A sociedade é dominada pela força do pensamento. Não existe déspota no Universo que consiga demover as ações de um homem que acredita em sua ação moral e justa. Nem mesmo o Grande Arquiteto do Universo interfere na vontade do homem decidido e convencido de sua vontade, seja boa seja má; para isso dispõem de livre-arbítrio. O homem que se modifica no pensamento só pode ser desviado de seus objetivos pela morte. Quanto mais pessoas pensarem de forma idêntica, mais aumenta o poder do grupo para opor-se ao prepotente e arrogante ditador. É por isso que o maçom é instado a mudar sua forma de pensar alinhada com a moralidade e com a construção social positiva emanada da filosofia político-social da Maçonaria. Infeliz do homem que não modifica a si mesmo para exercitar a diferença na evolução social e intelectual dele mesmo. Enquanto persiste em divagar e perder seu tempo com o circo armado para escravizá-lo, o injusto sistema humano arranca dele a parte mais importante de sua capacidade produtiva e vital. Sem modificar-se no pensamento ele permanecerá escravo do sistema. Aquele que permitiu que a iluminação da Maçonaria o modificasse, obedece a constituição de seu País e tudo faz para que as leis emanadas do legislativo sejam justas, e, enquanto em vigor, sejam aplicadas e respeitadas. O maçom iluminado é por definição desobediente civil quando obedece primeiro às leis naturais do Grande Arquiteto do Universo e depois às leis dos homens. Por juramento, o maçom obedece às leis dos homens porque se encontra inserido numa sociedade que, à priori, as define com base na moral de sua sociedade local e com vistas a paz social. Mas, no instante em que ocorre conflito entre uma lei humana e o projeto original do Grande Arquiteto do Universo, ele é forçado a rebelar-se. Como decidirá o que está certo ou errado se não aprende a pensar com lógica e inteligência?

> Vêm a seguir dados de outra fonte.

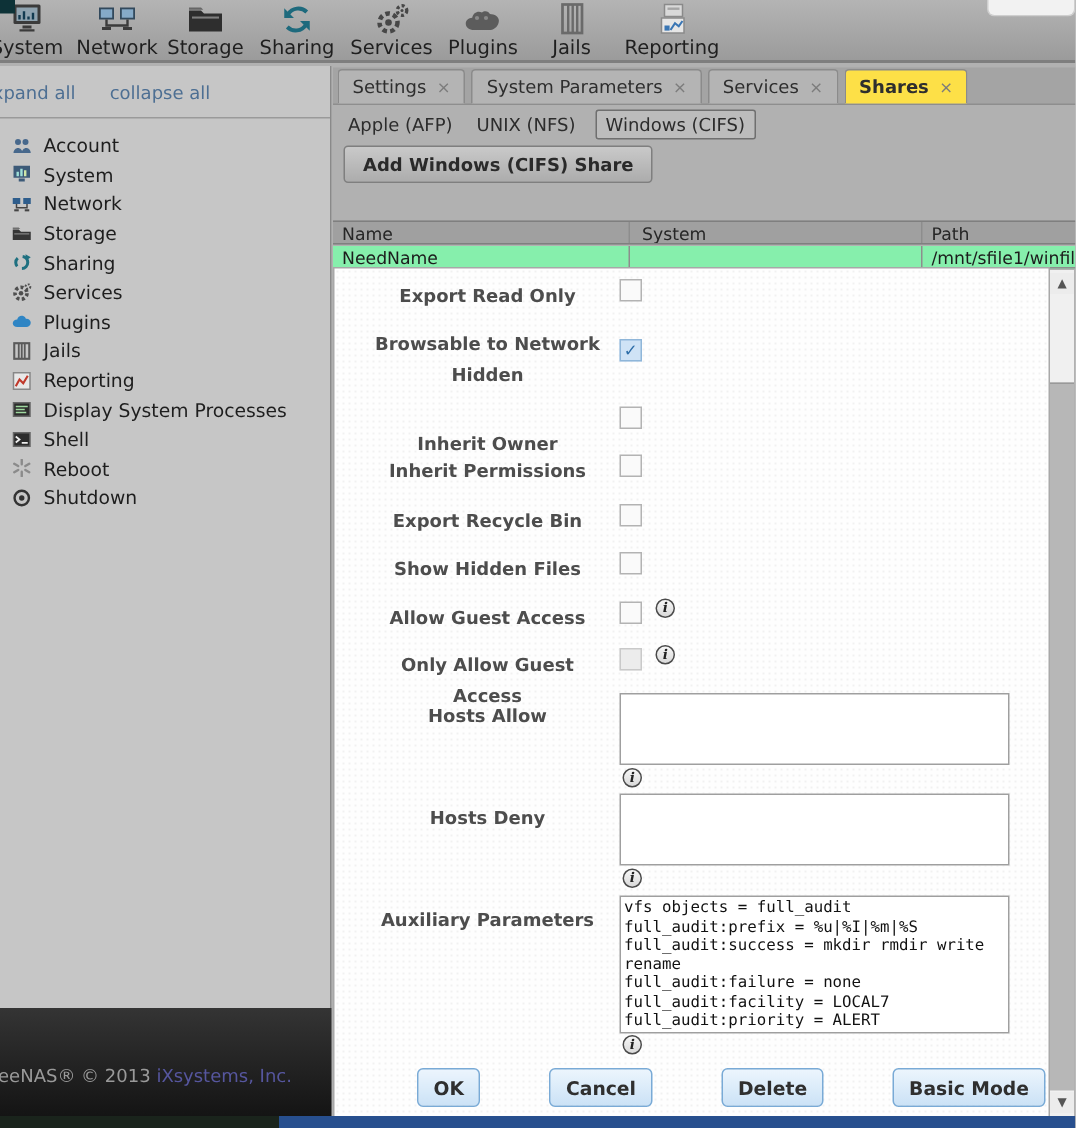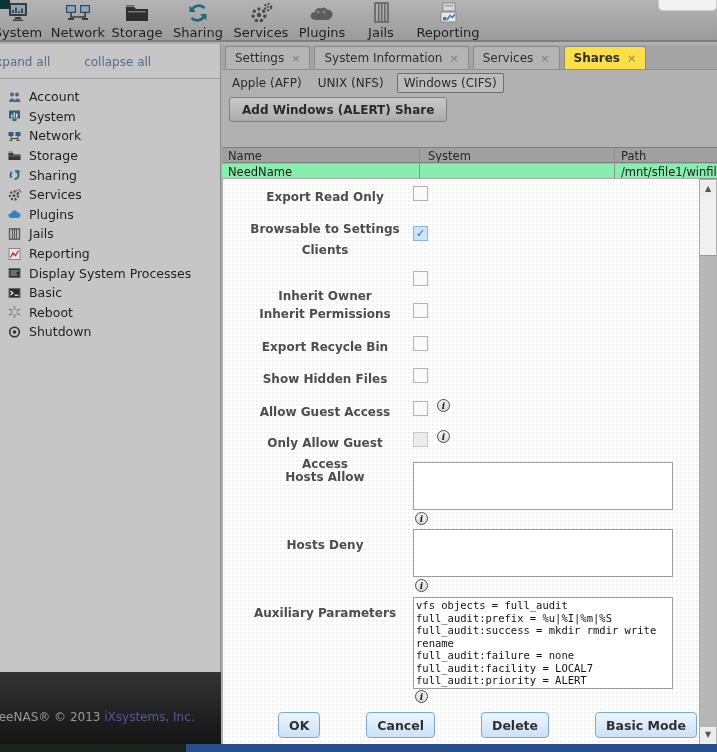--- a/index.html
+++ b/index.html
@@ -15,21 +15,21 @@
   .tlabel { font-size:13px; color:#1f1f1f; margin-top:1px; white-space:nowrap; }
   .win-artifact { position:absolute; left:0; top:0; width:10px; height:9px; background:#0d3237; z-index:40; }
   .white-frag { position:absolute; left:658px; top:0; width:59px; height:11px; background:#f2f2f2;
     border:1px solid #cfcfcf; border-top:none; border-radius:0 0 5px 5px; z-index:40; }
 
   
   .sidebar { position:absolute; left:0; top:44px; width:221px; height:628px; background:#c6c6c6;
     border-right:1px solid #8a8a8a; z-index:5; }
   .sb-links { padding:11px 0 9px 0; margin-left:-12px; padding-left:12px; font-size:12px; color:#4d6f93; white-space:nowrap; }
   .sb-links span { cursor:pointer; margin-right:14px; margin-left:-12px; display:inline-block; }
-  .sb-links span + span { margin-left:16px;text-align:right; }
+  .sb-links span + span { margin-left:5px;text-align:right; }
   .tree { border-top:1px solid #9a9a9a; padding-top:8px; }
   .titem-row { display:flex; align-items:center; height:19.6px; padding-left:8px; font-size:12.5px; color:#1e1e1e; cursor:pointer; }
   .sicon { width:14px; height:12px; margin-right:7px; flex:none; display:inline-flex; }
 
   
   .figure-box { position:absolute; left:28px; top:362px; width:92px; height:50px; background:#fff;
     border:2px dashed #4d86e8; outline:1px dashed #e8eeff; }
   .figure-box span { display:block; padding:1px 2px; font-family:"DejaVu Sans Mono", monospace;
     font-weight:bold; font-size:14px; letter-spacing:2px; color:#1d33c8; }
   .figure-handle { position:absolute; left:115px; top:409px; width:6px; height:6px; background:#2b2b2b; }
@@ -307,21 +307,21 @@
         <span>Display System Processes</span>
       </div>
       <div class="titem-row">
         <span class="sicon">
             <svg width="13" height="12" viewBox="0 0 12 12">
               <rect x="0.5" y="1.5" width="11" height="9" fill="#2c2c2c" stroke="#666"></rect>
               <path d="M2 4l2.5 2L2 8" stroke="#eee" fill="none" stroke-width="1.2"></path>
               <path d="M6 8.2h4" stroke="#eee" stroke-width="1.2"></path>
             </svg>
           </span>
-        <span>Basic</span>
+        <span>Shell</span>
       </div>
       <div class="titem-row">
         <span class="sicon">
             <svg width="13" height="12" viewBox="0 0 12 12">
               <g stroke="#8b8b8b" stroke-width="1.6" stroke-linecap="round">
                 <path d="M6 0.5v3M6 8.5v3M1 3.2l2.6 1.5M8.4 7.3 11 8.8M1 8.8l2.6-1.5M8.4 4.7 11 3.2"></path>
               </g>
             </svg>
           </span>
         <span>Reboot</span>
@@ -344,58 +344,58 @@
   <div class="figure-handle"></div>
 
   <div class="main-bg dotted"></div>
 
   <div class="tabbar">
     <div class="tab">
       <span>Settings</span>
       <span class="x">×</span>
     </div>
     <div class="tab">
-      <span>System Information</span>
+      <span>System Parameters</span>
       <span class="x">×</span>
     </div>
     <div class="tab">
       <span>Services</span>
       <span class="x">×</span>
     </div>
     <div class="tab active">
       <span>Shares</span>
       <span class="x">×</span>
     </div>
   </div>
 
   <div class="subtabbar">
     <span class="subtab">Apple (AFP)</span>
     <span class="subtab">UNIX (NFS)</span>
     <span class="subtab sel">Windows (CIFS)</span>
   </div>
 
-  <button class="add-btn">Add Windows (ALERT) Share</button>
+  <button class="add-btn">Add Windows (CIFS) Share</button>
 
   <div class="tbl-head">
     <div class="c-name">Name</div>
     <div class="c-comment">System</div>
     <div class="c-path">Path</div>
   </div>
   <div class="tbl-row">
     <div class="c-name">NeedName</div>
     <div class="c-comment"></div>
     <div class="c-path">/mnt/sfile1/winfile/</div>
   </div>
 
   <div class="dialog">
 
     <div class="fl" style="top:8px">Export Read Only</div>
     <div class="cb" style="top:7px"></div>
 
-    <div class="fl" style="top:40px">Browsable to Settings Clients</div>
+    <div class="fl" style="top:40px">Browsable to Network Hidden</div>
     <div class="cb checked" style="top:47px">
         <span class="tick">✓</span>
       </div>
 
     <div class="fl" style="top:107px">Inherit Owner</div>
     <div class="cb" style="top:92px"></div>
 
     <div class="fl" style="top:125px">Inherit Permissions</div>
     <div class="cb" style="top:124px"></div>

A Maçonaria coloca toda a sua estrutura baseada na fundação de sociedades fraternas onde possa florescer o fundamento da "verdadeira" liberdade a ser sacrificada pelo bem da sociedade. O maçom que conhece a si mesmo e tem a coragem de fugir ao desespero de ser diferente, tudo faz para conservar pura a Constituição de seu país e age para estabelecer triunfo e glória da ordem constituída. Este objetivo só ocorre se ele se modificar. Se não se modificar, os outros também não mudam. Os outros só mudam se ele adquire coragem de mudar a si próprio. Sozinho é trabalho de difícil consecução. Apenas em grupo, na dinâmica social desenvolvida em loja e na sociedade que se obtém a vitalidade de mudar a si mesmo, e, em consequência, com todos aqueles com os quais se convive. Para entender isso é necessário analisar o que se faz na Maçonaria.

O maçom que não entrou na Maçonaria movido por "inclinação para ação política militante, regida por princípios de moralidade barata e movimentada por interesses inconfessáveis" (Ritual do aprendiz maçom), tem o perfil certo para ver a luz; é o homem saudável que almeja em si a liberdade de tornar seu "eu" diferente do que é; usualmente transforma-se num homem melhorado. Se não obtém sucesso na empreitada, passa a desprezar-se; na maioria dos casos, pede afastamento da ordem maçônica. Principalmente quando percebe que não pode tirar vantagens pessoais do fato de ser reconhecido maçom. Também esmorece e se afasta da Maçonaria aquele ao qual falta coragem para passar pelo trauma de abandonar o ignorante "eu" anterior (Kierkegaard). Na Maçonaria o trauma da mudança é revivido a cada iniciação; o maçom morre simbolicamente e reiteradas vezes para condições menos aperfeiçoadas e ressuscita encarnando um "eu" melhorado. É questão de liberdade do cavaleiro humanitário da Francomaçonaria conquistar seu novo "eu"; de modificar-se sem desesperar-se.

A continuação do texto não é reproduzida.